C’è una differenza da precisare fra i ribosomi liberi nel citoplasma e quelli legati al RER presenti nelle cellule eucarioti. I primi sintetizzano proteine ed enzimi che rimangono all’interno della cellula, per esempio quelle coinvolte nel metabolismo. Quelli legati al reticolo rugoso invece sintetizzano polipeptidi che poi andranno processati all’interno dell’apparato del Golgi per essere rilasciati all’esterno della cellula.

Inizio e fine della sintesi proteica nei ribosomi

La prima fase di questo processo è chiamata inizio della traduzione e prevede la formazione del complesso di inizio. Lo compongono la subunità minore dell’organello, i fattori di inizio e l’mRNA da tradurre. Il primo codone dell’RNA messaggero è sempre AUG, sequenza che codifica per l’amminoacido metionina (Met). Quando si legano il primo amminoacil-tRNA e la subunità maggiore i fattori di inizio si staccano.

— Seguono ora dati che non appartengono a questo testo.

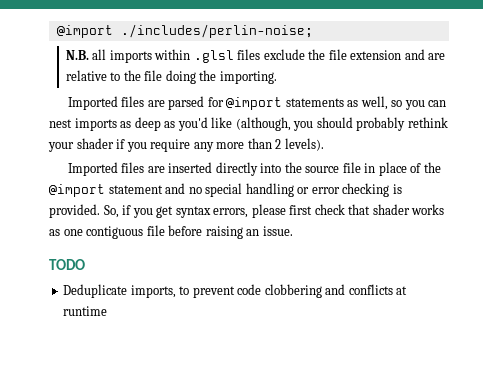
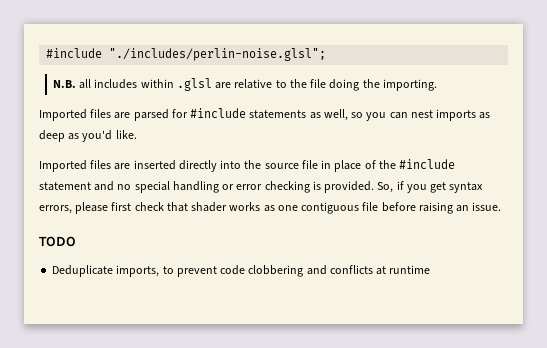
[56,24,313,38] @import ./includes/perlin-noise; -> [46,48,327,61] #include "./includes/perlin-noise.glsl";
[109,50,152,63] imports -> [94,79,138,89] includes
[237,49,425,60] files exclude the file extension and -> (212, 84) none
[226,97,283,110] @import -> [190,108,247,118] #include
[211,117,448,131] [48,138,324,152] like (although, you should probably rethink your shader if you require any more than 2 levels). -> [115,130,137,139] like.
[49,184,105,197] @import -> [399,159,456,169] #include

Da qui in poi comincia la traduzione vera e propria con la fase di allungamento. Lo stesso mRNA può essere tradotto in contemporanea da più ribosomi (polisoma) man mano che questo scorre nel solco del primo. Come visto prima a ogni codone si appaia l’anticodone di un amminoacil-tRNA che attacca un nuovo amminoacido alla catena in formazione.

Quando l’organello arriva alla fine dell’mRNA troverà uno dei tre possibili codoni di stop (le sequenze UAA, UAG o UGA). A questo punto si chiude la traduzione con la fase di terminazione, poiché questi tre codoni non codificano per alcun amminoacido. Nel sito A perciò subentrano i fattori di rilascio che dissociano le due subunità e liberano l’mRNA.

Dato che la sintesi proteica produce solo la struttura primaria o nativa di una proteina la catena polipeptidica ottenuta sarà soggetta a modifiche post-traduzionali. Tra queste troviamo la glicosilazione, la fosforilazione, l’acetilazione o la metilazione. 

Cosa sono le ribosomopatie 

Esiste più di un’anomalia a livello genetico che può compromettere la struttura dei ribosomi. Per esempio le mutazioni a carico del gene RPS19 (Ribosomal Protein 19) danno problemi alla fase di allungamento dell’mRNA durante la sintesi proteica. Questo si traduce in una patologia conosciuta come anemia di Diamond-Blackfan (DBA), che porta a malformazioni ossee e scarsa produzione di emoglobina.
 
L’alterazione a carico dei geni per la biogenesi di questi organelli può portare anche allo sviluppo della sindrome di Schwachman-Diamond. Per la precisione a provocarla sono le mutazioni a carico del gene sbds presente sul cromosoma 7. Si tratta perciò di una trasmissione autosomica che si manifesta solo in omozigosi (ha carattere recessivo). La sua insorgenza media è di un caso ogni 100.000 nascite.
 
La sindrome provoca insufficienza pancreatica a livello esocrino, quindi si hanno problemi digestivi e di assorbimento dei nutrienti a livello dell’intestino. Spesso durante la crescita emergono condizioni come anemia, diabete mellito e ipotermia cronica.